[Start of section]

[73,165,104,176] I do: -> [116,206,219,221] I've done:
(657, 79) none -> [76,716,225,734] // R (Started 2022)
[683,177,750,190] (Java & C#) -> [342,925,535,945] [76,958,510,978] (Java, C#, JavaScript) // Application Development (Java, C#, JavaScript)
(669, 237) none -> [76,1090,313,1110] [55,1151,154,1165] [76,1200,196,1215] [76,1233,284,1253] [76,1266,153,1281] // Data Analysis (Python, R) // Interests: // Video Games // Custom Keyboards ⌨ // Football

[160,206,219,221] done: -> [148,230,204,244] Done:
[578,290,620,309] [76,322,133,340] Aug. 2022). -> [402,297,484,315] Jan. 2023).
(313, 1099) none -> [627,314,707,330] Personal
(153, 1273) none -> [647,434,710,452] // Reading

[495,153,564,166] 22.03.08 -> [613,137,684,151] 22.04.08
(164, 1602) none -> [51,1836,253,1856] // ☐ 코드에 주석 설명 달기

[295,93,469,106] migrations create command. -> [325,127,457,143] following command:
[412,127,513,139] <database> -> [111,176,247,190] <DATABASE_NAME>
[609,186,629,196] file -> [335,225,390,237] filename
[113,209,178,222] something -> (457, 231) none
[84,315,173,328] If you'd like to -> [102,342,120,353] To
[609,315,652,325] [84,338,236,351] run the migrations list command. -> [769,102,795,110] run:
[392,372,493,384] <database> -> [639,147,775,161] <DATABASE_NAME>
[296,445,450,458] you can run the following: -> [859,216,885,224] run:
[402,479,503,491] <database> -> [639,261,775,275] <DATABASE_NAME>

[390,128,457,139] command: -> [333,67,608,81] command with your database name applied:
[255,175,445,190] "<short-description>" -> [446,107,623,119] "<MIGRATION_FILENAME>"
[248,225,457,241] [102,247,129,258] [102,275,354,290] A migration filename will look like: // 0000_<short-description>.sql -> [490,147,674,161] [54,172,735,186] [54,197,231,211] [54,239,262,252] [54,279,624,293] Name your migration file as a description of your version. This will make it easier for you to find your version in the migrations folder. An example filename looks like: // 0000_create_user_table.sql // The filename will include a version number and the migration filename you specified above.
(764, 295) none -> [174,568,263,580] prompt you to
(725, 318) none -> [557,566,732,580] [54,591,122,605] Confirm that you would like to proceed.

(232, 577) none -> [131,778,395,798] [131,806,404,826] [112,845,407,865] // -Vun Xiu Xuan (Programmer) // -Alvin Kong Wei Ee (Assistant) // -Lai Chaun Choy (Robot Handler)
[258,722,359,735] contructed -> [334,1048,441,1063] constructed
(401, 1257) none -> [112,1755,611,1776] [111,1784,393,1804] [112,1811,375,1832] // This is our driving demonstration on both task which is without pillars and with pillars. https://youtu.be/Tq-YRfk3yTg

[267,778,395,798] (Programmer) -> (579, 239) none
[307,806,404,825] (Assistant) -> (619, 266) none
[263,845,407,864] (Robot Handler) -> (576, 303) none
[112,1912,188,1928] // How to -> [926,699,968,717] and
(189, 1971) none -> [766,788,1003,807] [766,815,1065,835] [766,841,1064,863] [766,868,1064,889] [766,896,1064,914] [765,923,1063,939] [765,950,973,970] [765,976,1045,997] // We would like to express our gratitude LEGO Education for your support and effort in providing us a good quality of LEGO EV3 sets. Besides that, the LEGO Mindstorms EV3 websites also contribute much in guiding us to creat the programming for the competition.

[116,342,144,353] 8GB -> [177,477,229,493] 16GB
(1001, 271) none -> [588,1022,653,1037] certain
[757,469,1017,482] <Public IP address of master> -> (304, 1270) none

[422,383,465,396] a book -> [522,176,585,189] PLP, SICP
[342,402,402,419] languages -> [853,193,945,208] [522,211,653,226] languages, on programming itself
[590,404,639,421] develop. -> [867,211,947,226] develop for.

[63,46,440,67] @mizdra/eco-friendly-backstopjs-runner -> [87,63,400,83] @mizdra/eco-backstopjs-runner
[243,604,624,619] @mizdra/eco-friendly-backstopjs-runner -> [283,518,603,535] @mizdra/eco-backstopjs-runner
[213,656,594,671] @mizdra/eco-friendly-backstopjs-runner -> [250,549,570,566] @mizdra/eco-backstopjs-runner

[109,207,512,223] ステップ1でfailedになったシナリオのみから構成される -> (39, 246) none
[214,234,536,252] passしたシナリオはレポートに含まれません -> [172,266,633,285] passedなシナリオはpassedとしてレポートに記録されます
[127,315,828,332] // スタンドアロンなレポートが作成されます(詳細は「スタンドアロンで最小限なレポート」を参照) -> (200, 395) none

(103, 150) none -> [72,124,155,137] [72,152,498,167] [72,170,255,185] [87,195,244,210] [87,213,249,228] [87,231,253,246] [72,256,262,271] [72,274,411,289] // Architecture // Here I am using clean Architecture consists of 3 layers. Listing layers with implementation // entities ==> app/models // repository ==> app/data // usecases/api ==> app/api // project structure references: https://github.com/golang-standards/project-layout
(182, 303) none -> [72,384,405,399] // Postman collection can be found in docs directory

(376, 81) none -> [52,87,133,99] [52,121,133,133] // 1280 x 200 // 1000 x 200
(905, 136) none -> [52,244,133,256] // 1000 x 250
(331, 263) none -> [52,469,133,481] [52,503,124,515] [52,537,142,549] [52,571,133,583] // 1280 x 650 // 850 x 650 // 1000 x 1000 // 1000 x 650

[End of section]

§ DIRECTIONS
Copy every line of the data that holds the string "runner".

§ SOLUTION TO THIS TASK
[63,46,440,67] @mizdra/eco-friendly-backstopjs-runner -> [87,63,400,83] @mizdra/eco-backstopjs-runner
[243,604,624,619] @mizdra/eco-friendly-backstopjs-runner -> [283,518,603,535] @mizdra/eco-backstopjs-runner
[213,656,594,671] @mizdra/eco-friendly-backstopjs-runner -> [250,549,570,566] @mizdra/eco-backstopjs-runner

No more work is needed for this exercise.